Mark Twain’s Birthday

“I have never let my schooling interfere with my education.” ~Mark Twain

Samuel Langhorne Clemens, better known by his pen name Mark Twain, was an American author and humorist. His wit and satire, in both prose and in speech, earned praise from critics and peers, and he was a friend to presidents, artists, industrialists, and European royalty. He wrote The Adventures of Tom Sawyer and its sequel, The Adventures of Huckleberry Finn, often called “The Great American Novel.”

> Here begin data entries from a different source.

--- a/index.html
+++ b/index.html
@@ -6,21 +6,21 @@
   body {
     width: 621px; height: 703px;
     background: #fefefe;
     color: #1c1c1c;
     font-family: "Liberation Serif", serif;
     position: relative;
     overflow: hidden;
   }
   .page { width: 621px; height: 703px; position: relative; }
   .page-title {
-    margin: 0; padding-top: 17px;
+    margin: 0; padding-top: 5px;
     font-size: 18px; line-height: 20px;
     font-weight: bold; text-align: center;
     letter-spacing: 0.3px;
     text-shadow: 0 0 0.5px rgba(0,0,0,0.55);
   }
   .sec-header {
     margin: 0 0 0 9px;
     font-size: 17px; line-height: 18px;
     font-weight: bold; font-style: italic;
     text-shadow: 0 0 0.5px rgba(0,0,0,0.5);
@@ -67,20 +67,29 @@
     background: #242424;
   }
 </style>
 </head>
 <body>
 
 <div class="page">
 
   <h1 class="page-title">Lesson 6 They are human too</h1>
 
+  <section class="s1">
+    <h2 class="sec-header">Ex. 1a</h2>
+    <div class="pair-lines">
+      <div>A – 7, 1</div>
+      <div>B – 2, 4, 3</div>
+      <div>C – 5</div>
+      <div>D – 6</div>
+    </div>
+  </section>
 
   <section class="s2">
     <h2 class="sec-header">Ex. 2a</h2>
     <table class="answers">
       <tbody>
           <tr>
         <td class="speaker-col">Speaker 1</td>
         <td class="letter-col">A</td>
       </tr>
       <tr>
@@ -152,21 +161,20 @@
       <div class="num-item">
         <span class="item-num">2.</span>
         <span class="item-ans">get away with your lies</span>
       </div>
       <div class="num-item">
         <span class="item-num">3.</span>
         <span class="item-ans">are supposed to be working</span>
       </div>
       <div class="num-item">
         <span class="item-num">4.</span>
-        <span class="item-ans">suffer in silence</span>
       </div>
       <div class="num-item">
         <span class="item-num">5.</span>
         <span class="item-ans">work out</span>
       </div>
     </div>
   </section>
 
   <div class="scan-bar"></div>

Samuel L. Clemens was born on November 30, 1835, and he died on April 21, 1910. Both of these were years in which Halley’s Comet passed by the Earth. Clemens said, “I came in with Halley’s Comet in 1835. It is coming again next year… The Almighty has said, no doubt: ‘Now here are these two unaccountable freaks; they came in together, they must go out together.'”

By the age of 9, young Samuel “had learned a great number of things, many of them of a kind not taught at school.” [] At age 12, Clemens became a printer’s apprentice. He educated himself in public libraries in the evenings, finding wider information than at a conventional school. [Philip S. Foner, Mark Twain: Social Critic (New York: International Publishers, 1958), p. 13]

In 1851, at 15, he got a job as a printer at the Hannibal Western Union, a little newspaper owned by his brother, Orion. Then, in 1857, 21-year-old Clemens fulfilled a dream: he began learning the art of piloting a steamboat on the Mississippi. When the Civil War broke out, he served for a brief time in the Confederate Army before heading West.

Working for a newspaper in San Francisco, he adopted the pen name “Mark Twain”—steamboat slang for 12 feet of water. Twain got his big break in 1865, when one of his tales about life in a mining camp, “Jim Smiley and His Jumping Frog,” was printed in newspapers and magazines around the country. By age 34, Twain would become one of the most popular and famous writers in America.

Mark Twain House & Museum – Includes Mark Twain’s biography and information about his family, major works, pop culture influence, famous quotes, etc.

The Official Web Site of Mark Twain – Includes a biography, writings section, photographs, quotes, fast facts, downloads, web store, and more.

Mark Twain in His Times – An in-depth look at the writer, his works, and his impact on the literary world, produced by the University of Virginia Department of English.

PLAY Mark Twain’s Memory Builder Game – In 1885, Mark Twain designed and patented a game intended to help people keep historical facts straight. This game is based loosely on his, with some features borrowed from the Carmen San Diego series. The questions focus on Mark Twain and his times.

READ Mark Twain’s Books Online – An online collection of 25 books by Mark Twain, available in a variety of formats, from Project Gutenberg.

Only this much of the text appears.